=== WHAT THE EXERCISE ASKS ===
Reproduce every record below exactly, with the pictures left out.

=== Begin Enclosure ===

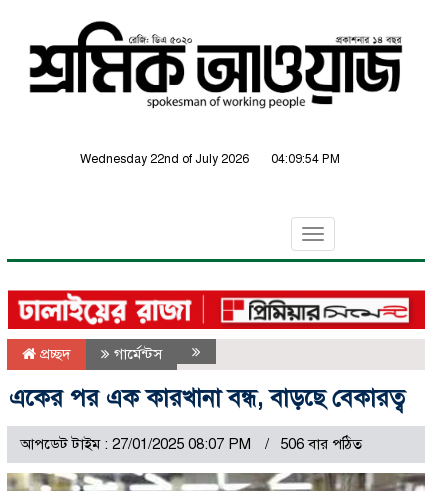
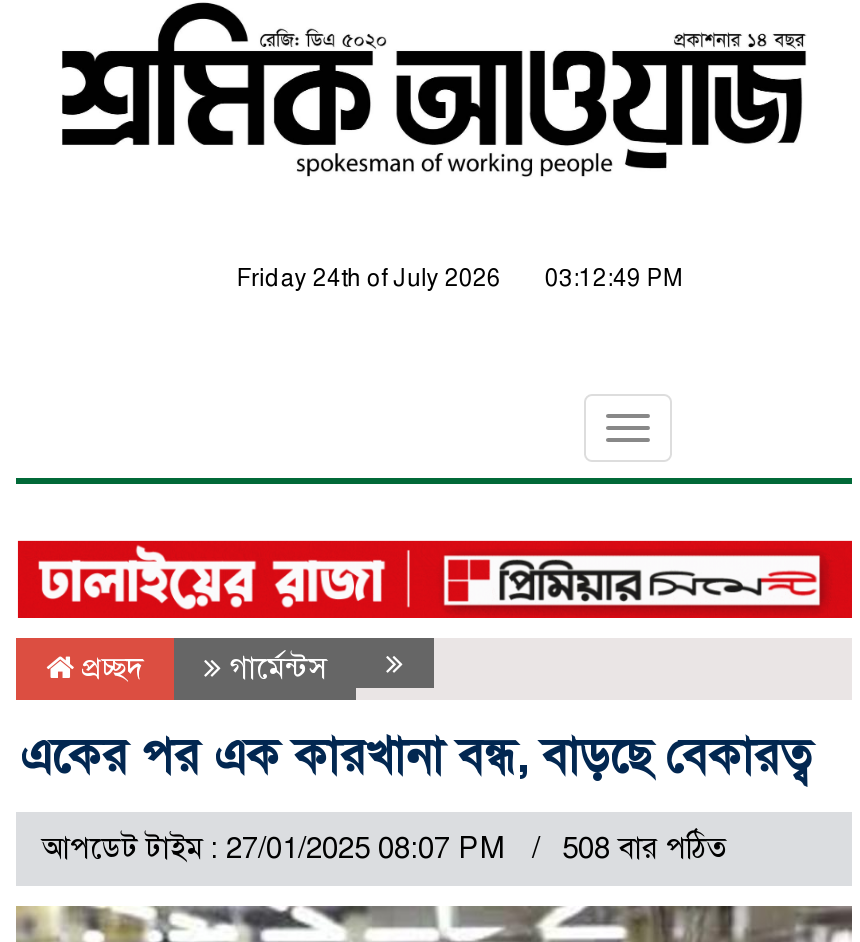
- Wednesday 22nd of July 2026
+ Friday 24th of July 2026

- 04:09:54 PM
+ 03:12:49 PM

- আপডেট টাইম : 27/01/2025 08:07 PM 506 বার পঠিত
+ আপডেট টাইম : 27/01/2025 08:07 PM 508 বার পঠিত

=== End Enclosure ===

=== SOLUTION ===
- Wednesday 22nd of July 2026
+ Friday 24th of July 2026

- 04:09:54 PM
+ 03:12:49 PM

- আপডেট টাইম : 27/01/2025 08:07 PM 506 বার পঠিত
+ আপডেট টাইম : 27/01/2025 08:07 PM 508 বার পঠিত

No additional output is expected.